◆ WHAT YOU ARE ASKED TO DO
Could every line of the listing be output exactly, with the pictures skipped?

DATASET RECORDS Start Marker

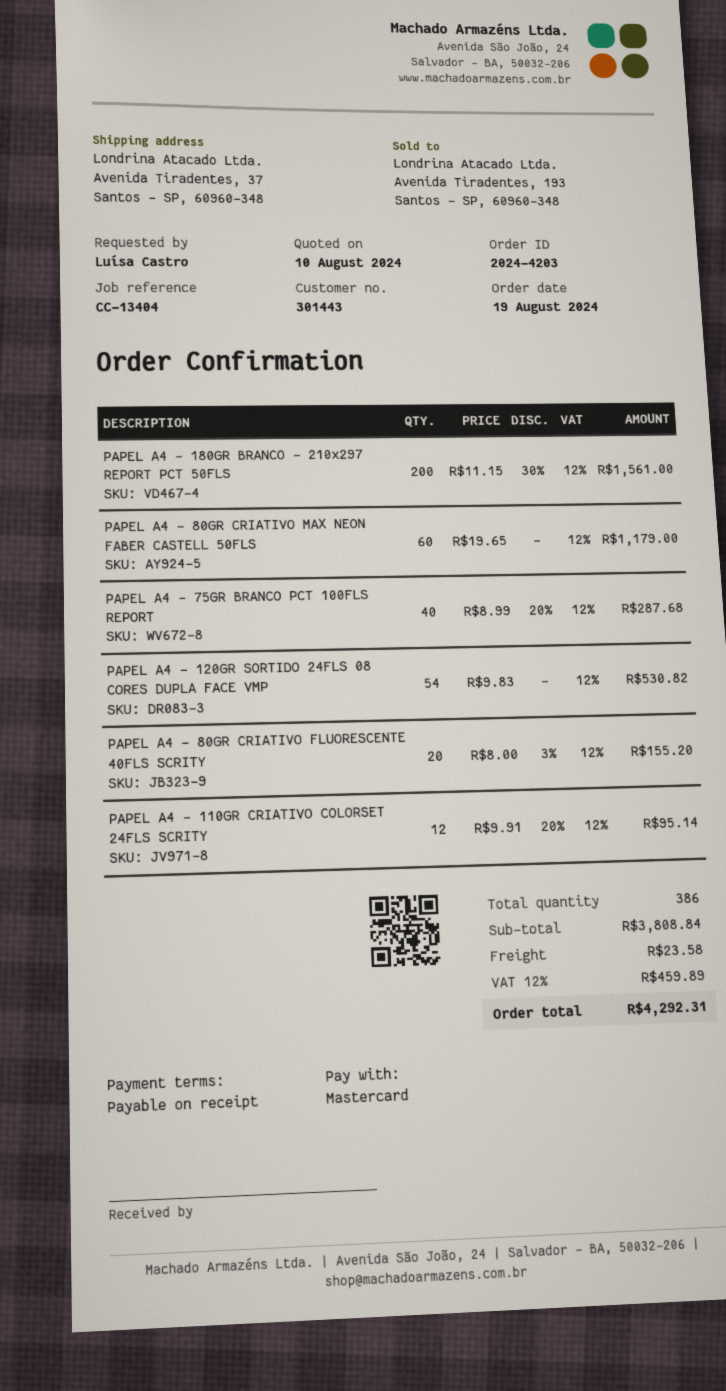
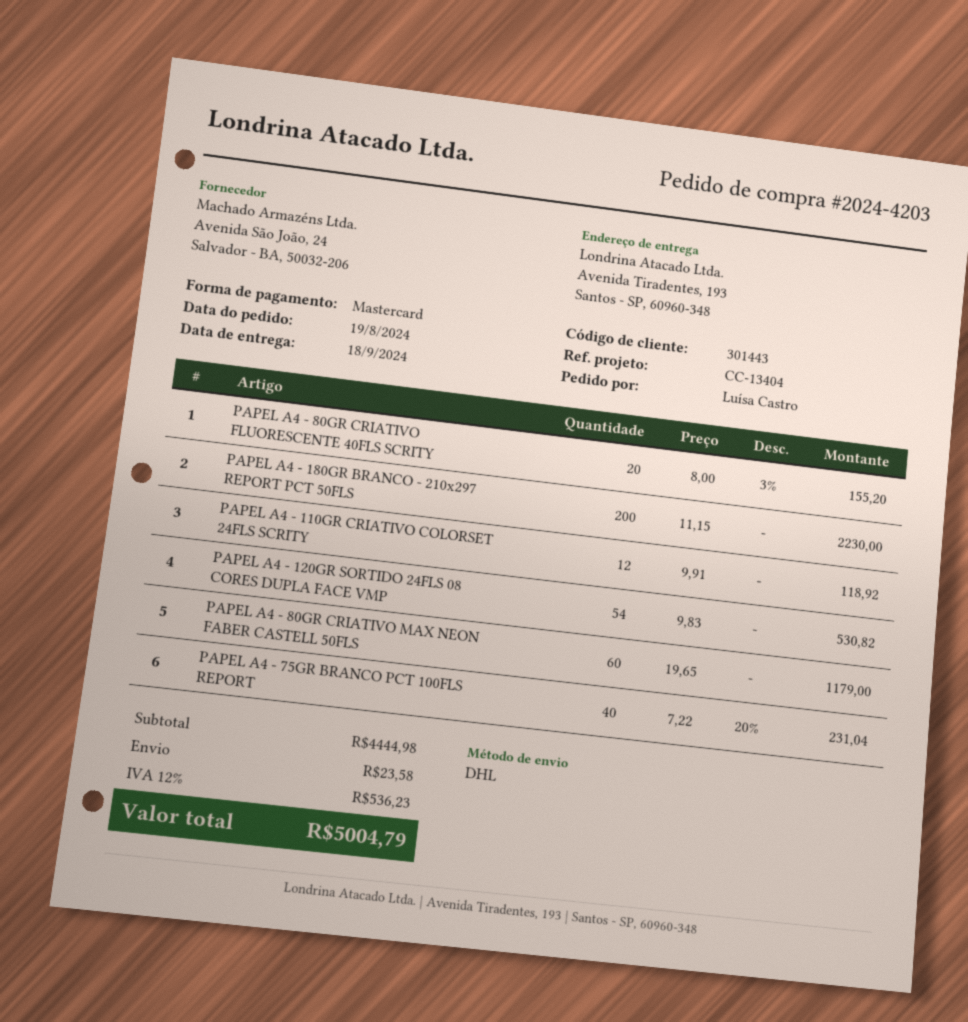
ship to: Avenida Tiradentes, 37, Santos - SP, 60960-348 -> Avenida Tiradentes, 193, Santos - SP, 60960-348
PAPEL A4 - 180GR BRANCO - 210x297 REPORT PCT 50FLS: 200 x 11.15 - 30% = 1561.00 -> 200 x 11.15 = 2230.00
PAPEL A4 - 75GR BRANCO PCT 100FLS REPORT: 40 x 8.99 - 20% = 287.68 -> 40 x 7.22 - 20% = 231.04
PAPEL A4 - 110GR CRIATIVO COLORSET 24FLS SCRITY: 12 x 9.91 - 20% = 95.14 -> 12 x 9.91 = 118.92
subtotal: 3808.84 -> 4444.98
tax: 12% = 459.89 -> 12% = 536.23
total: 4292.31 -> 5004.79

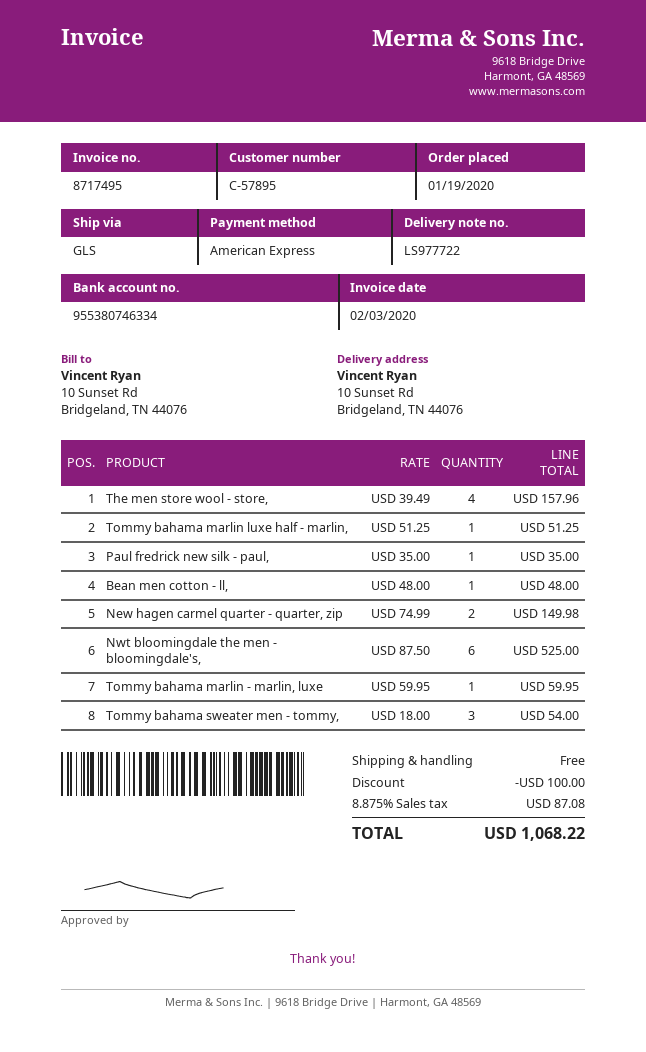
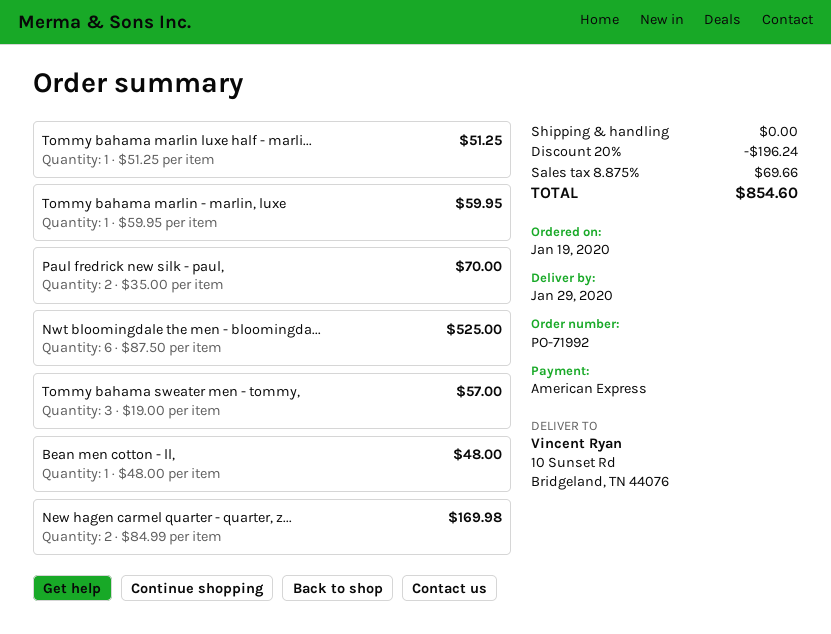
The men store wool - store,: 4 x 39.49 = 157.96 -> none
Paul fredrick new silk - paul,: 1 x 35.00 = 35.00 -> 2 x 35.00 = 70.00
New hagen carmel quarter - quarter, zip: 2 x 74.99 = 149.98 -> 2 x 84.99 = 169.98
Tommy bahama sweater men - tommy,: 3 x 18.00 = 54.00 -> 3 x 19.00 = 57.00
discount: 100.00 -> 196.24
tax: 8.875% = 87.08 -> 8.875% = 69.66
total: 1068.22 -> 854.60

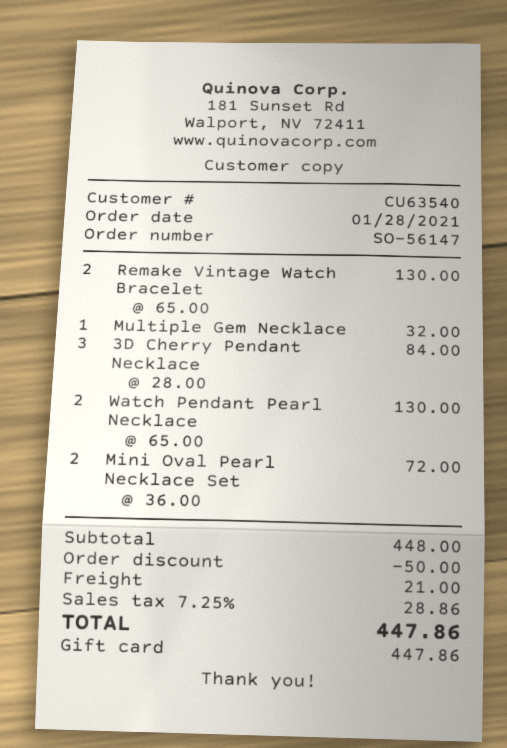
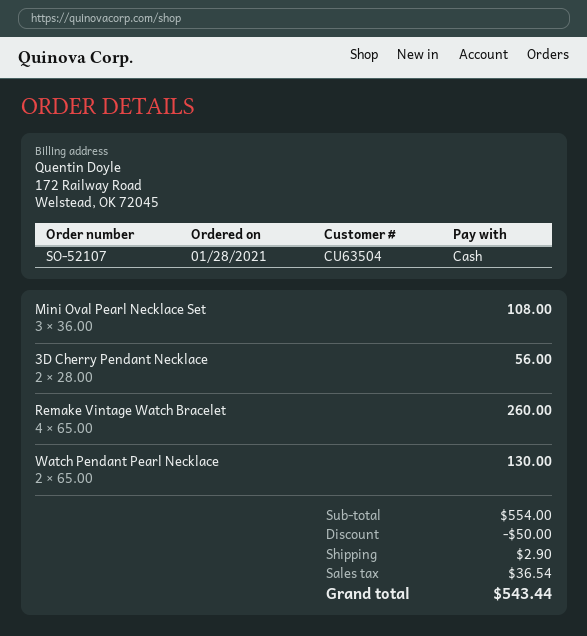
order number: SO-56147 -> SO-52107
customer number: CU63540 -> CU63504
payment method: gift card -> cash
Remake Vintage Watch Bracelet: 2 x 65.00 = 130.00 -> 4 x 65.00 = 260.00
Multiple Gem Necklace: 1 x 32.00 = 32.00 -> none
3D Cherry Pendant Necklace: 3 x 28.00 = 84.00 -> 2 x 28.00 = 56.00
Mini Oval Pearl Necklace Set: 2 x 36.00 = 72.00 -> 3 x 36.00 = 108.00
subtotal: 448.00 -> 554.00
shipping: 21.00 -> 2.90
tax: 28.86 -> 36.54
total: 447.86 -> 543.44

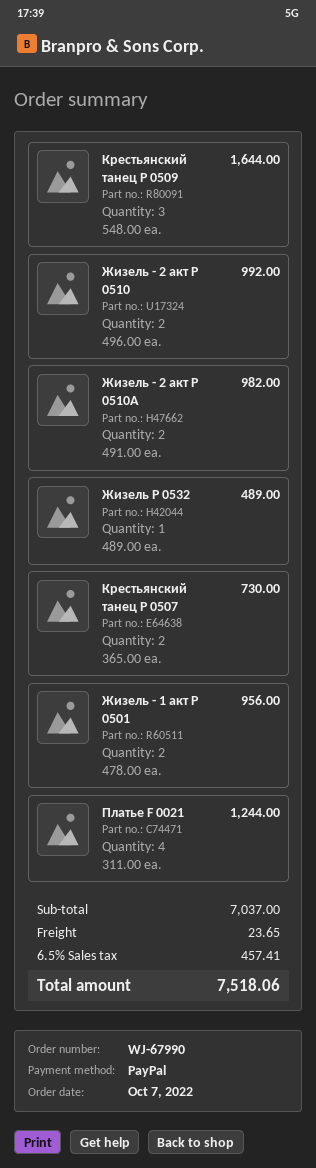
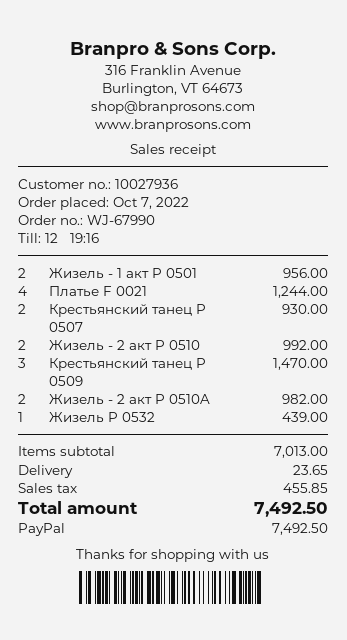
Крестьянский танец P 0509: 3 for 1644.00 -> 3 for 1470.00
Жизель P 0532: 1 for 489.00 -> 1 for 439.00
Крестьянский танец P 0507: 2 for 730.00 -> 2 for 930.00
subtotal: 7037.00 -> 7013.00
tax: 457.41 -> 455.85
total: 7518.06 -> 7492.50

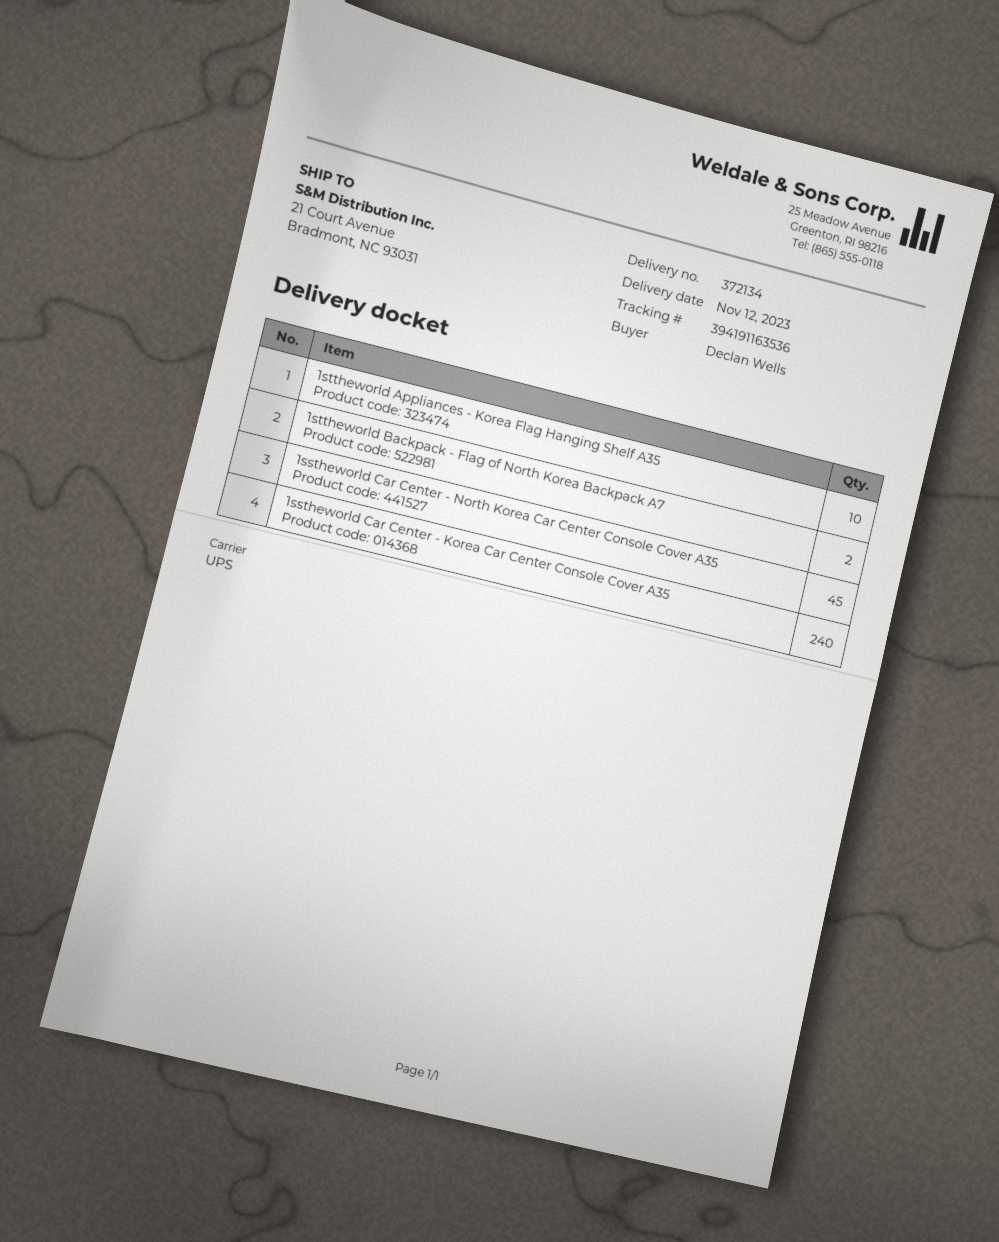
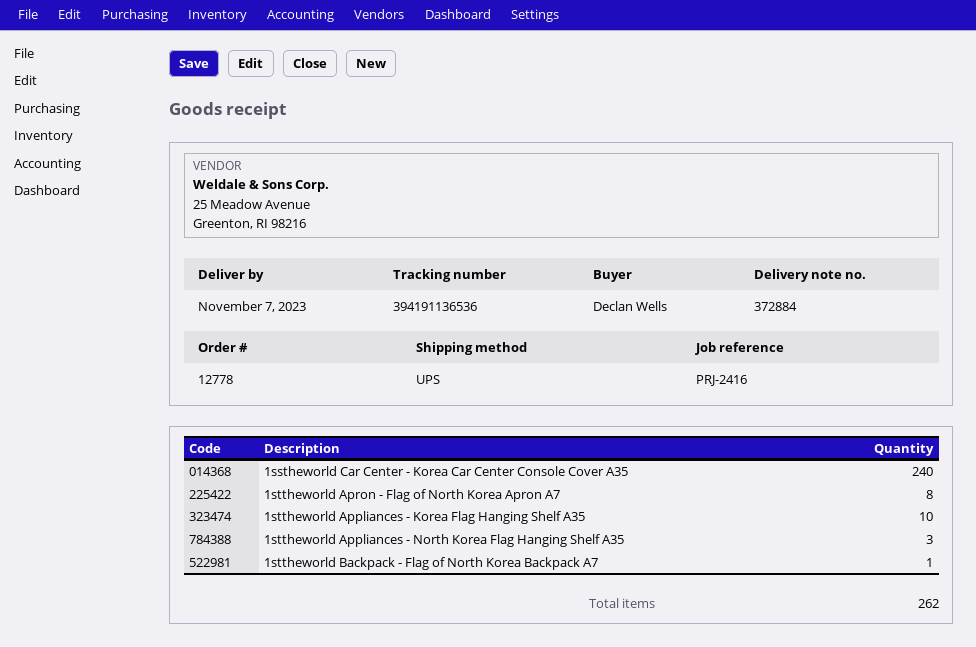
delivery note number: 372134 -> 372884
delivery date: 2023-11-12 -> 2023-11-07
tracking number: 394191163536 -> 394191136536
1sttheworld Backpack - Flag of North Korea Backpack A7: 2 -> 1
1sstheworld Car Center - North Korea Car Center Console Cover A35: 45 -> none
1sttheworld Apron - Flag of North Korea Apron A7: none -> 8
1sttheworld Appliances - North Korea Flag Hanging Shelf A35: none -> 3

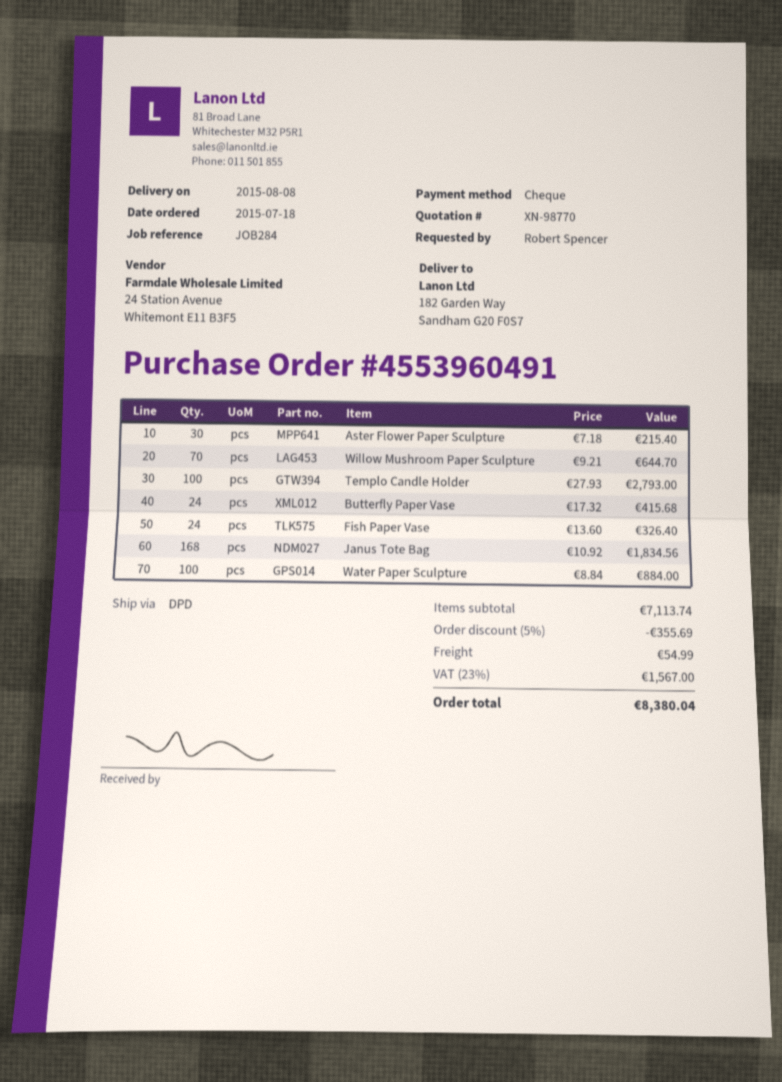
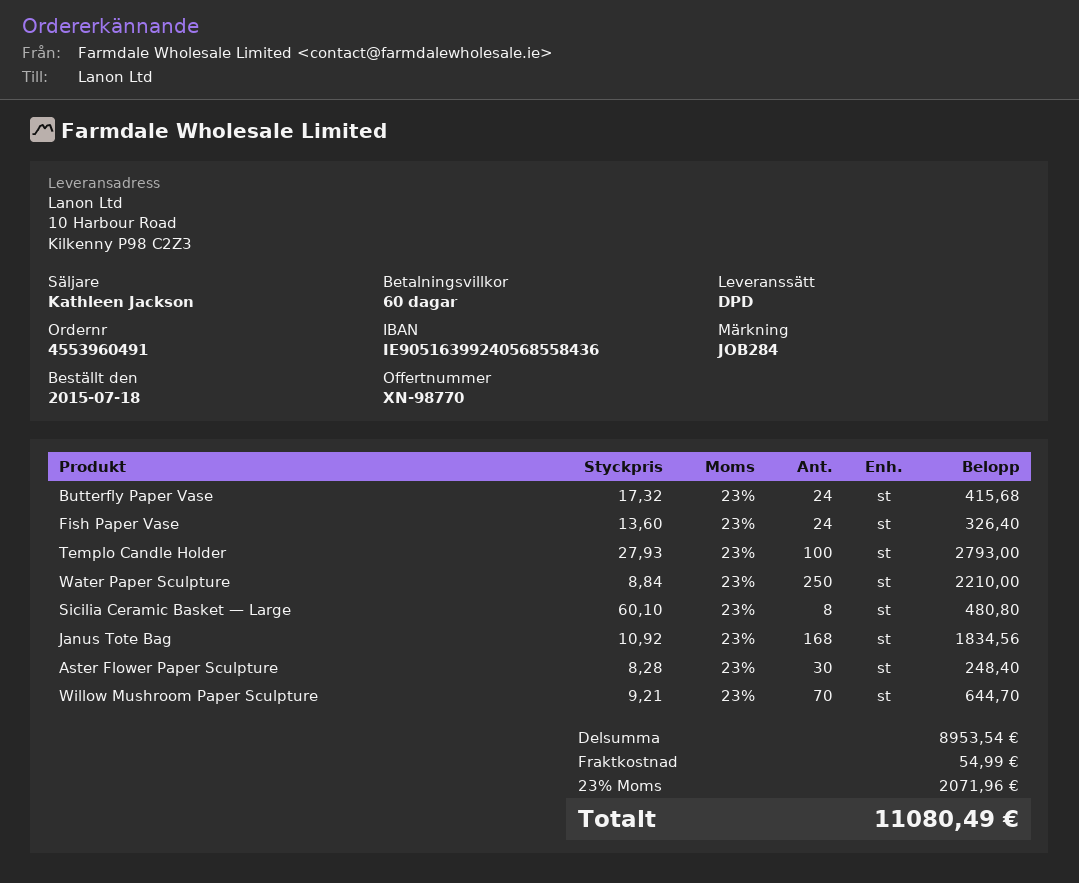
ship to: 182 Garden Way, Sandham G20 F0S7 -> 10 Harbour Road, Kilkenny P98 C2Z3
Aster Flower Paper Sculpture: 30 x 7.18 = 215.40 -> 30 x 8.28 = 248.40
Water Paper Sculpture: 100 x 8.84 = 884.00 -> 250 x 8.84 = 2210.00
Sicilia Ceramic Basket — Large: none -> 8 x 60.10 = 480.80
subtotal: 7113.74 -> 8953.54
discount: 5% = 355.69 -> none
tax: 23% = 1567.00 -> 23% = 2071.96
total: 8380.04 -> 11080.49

DATASET RECORDS End Marker

◆ WRITTEN RESPONSE
ship to: Avenida Tiradentes, 37, Santos - SP, 60960-348 -> Avenida Tiradentes, 193, Santos - SP, 60960-348
PAPEL A4 - 180GR BRANCO - 210x297 REPORT PCT 50FLS: 200 x 11.15 - 30% = 1561.00 -> 200 x 11.15 = 2230.00
PAPEL A4 - 75GR BRANCO PCT 100FLS REPORT: 40 x 8.99 - 20% = 287.68 -> 40 x 7.22 - 20% = 231.04
PAPEL A4 - 110GR CRIATIVO COLORSET 24FLS SCRITY: 12 x 9.91 - 20% = 95.14 -> 12 x 9.91 = 118.92
subtotal: 3808.84 -> 4444.98
tax: 12% = 459.89 -> 12% = 536.23
total: 4292.31 -> 5004.79

The men store wool - store,: 4 x 39.49 = 157.96 -> none
Paul fredrick new silk - paul,: 1 x 35.00 = 35.00 -> 2 x 35.00 = 70.00
New hagen carmel quarter - quarter, zip: 2 x 74.99 = 149.98 -> 2 x 84.99 = 169.98
Tommy bahama sweater men - tommy,: 3 x 18.00 = 54.00 -> 3 x 19.00 = 57.00
discount: 100.00 -> 196.24
tax: 8.875% = 87.08 -> 8.875% = 69.66
total: 1068.22 -> 854.60

order number: SO-56147 -> SO-52107
customer number: CU63540 -> CU63504
payment method: gift card -> cash
Remake Vintage Watch Bracelet: 2 x 65.00 = 130.00 -> 4 x 65.00 = 260.00
Multiple Gem Necklace: 1 x 32.00 = 32.00 -> none
3D Cherry Pendant Necklace: 3 x 28.00 = 84.00 -> 2 x 28.00 = 56.00
Mini Oval Pearl Necklace Set: 2 x 36.00 = 72.00 -> 3 x 36.00 = 108.00
subtotal: 448.00 -> 554.00
shipping: 21.00 -> 2.90
tax: 28.86 -> 36.54
total: 447.86 -> 543.44

Крестьянский танец P 0509: 3 for 1644.00 -> 3 for 1470.00
Жизель P 0532: 1 for 489.00 -> 1 for 439.00
Крестьянский танец P 0507: 2 for 730.00 -> 2 for 930.00
subtotal: 7037.00 -> 7013.00
tax: 457.41 -> 455.85
total: 7518.06 -> 7492.50

delivery note number: 372134 -> 372884
delivery date: 2023-11-12 -> 2023-11-07
tracking number: 394191163536 -> 394191136536
1sttheworld Backpack - Flag of North Korea Backpack A7: 2 -> 1
1sstheworld Car Center - North Korea Car Center Console Cover A35: 45 -> none
1sttheworld Apron - Flag of North Korea Apron A7: none -> 8
1sttheworld Appliances - North Korea Flag Hanging Shelf A35: none -> 3

ship to: 182 Garden Way, Sandham G20 F0S7 -> 10 Harbour Road, Kilkenny P98 C2Z3
Aster Flower Paper Sculpture: 30 x 7.18 = 215.40 -> 30 x 8.28 = 248.40
Water Paper Sculpture: 100 x 8.84 = 884.00 -> 250 x 8.84 = 2210.00
Sicilia Ceramic Basket — Large: none -> 8 x 60.10 = 480.80
subtotal: 7113.74 -> 8953.54
discount: 5% = 355.69 -> none
tax: 23% = 1567.00 -> 23% = 2071.96
total: 8380.04 -> 11080.49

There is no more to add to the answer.